THE TASK. The records below are to be quoted in full; please keep every word exact.
BEGIN RECORDS TO USE
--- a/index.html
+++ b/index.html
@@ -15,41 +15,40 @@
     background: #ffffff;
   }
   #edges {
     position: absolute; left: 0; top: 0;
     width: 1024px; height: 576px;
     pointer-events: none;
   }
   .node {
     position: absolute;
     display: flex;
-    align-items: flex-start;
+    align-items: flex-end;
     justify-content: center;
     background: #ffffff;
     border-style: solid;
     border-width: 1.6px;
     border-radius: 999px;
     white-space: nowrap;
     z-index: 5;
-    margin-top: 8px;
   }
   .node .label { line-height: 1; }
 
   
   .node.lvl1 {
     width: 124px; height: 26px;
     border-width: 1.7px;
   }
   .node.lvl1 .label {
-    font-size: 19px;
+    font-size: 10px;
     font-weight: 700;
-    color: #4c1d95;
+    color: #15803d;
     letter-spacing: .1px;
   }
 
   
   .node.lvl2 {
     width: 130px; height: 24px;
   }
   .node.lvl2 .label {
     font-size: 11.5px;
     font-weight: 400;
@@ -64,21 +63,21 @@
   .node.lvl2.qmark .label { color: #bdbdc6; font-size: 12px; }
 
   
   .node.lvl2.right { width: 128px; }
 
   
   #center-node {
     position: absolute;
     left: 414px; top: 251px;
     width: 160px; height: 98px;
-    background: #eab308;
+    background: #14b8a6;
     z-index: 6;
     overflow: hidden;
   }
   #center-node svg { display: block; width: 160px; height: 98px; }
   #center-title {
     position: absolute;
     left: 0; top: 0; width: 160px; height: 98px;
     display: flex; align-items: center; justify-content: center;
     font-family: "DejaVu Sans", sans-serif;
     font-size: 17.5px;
END RECORDS TO USE
WRITTEN RESPONSE.
--- a/index.html
+++ b/index.html
@@ -15,41 +15,40 @@
     background: #ffffff;
   }
   #edges {
     position: absolute; left: 0; top: 0;
     width: 1024px; height: 576px;
     pointer-events: none;
   }
   .node {
     position: absolute;
     display: flex;
-    align-items: flex-start;
+    align-items: flex-end;
     justify-content: center;
     background: #ffffff;
     border-style: solid;
     border-width: 1.6px;
     border-radius: 999px;
     white-space: nowrap;
     z-index: 5;
-    margin-top: 8px;
   }
   .node .label { line-height: 1; }
 
   
   .node.lvl1 {
     width: 124px; height: 26px;
     border-width: 1.7px;
   }
   .node.lvl1 .label {
-    font-size: 19px;
+    font-size: 10px;
     font-weight: 700;
-    color: #4c1d95;
+    color: #15803d;
     letter-spacing: .1px;
   }
 
   
   .node.lvl2 {
     width: 130px; height: 24px;
   }
   .node.lvl2 .label {
     font-size: 11.5px;
     font-weight: 400;
@@ -64,21 +63,21 @@
   .node.lvl2.qmark .label { color: #bdbdc6; font-size: 12px; }
 
   
   .node.lvl2.right { width: 128px; }
 
   
   #center-node {
     position: absolute;
     left: 414px; top: 251px;
     width: 160px; height: 98px;
-    background: #eab308;
+    background: #14b8a6;
     z-index: 6;
     overflow: hidden;
   }
   #center-node svg { display: block; width: 160px; height: 98px; }
   #center-title {
     position: absolute;
     left: 0; top: 0; width: 160px; height: 98px;
     display: flex; align-items: center; justify-content: center;
     font-family: "DejaVu Sans", sans-serif;
     font-size: 17.5px;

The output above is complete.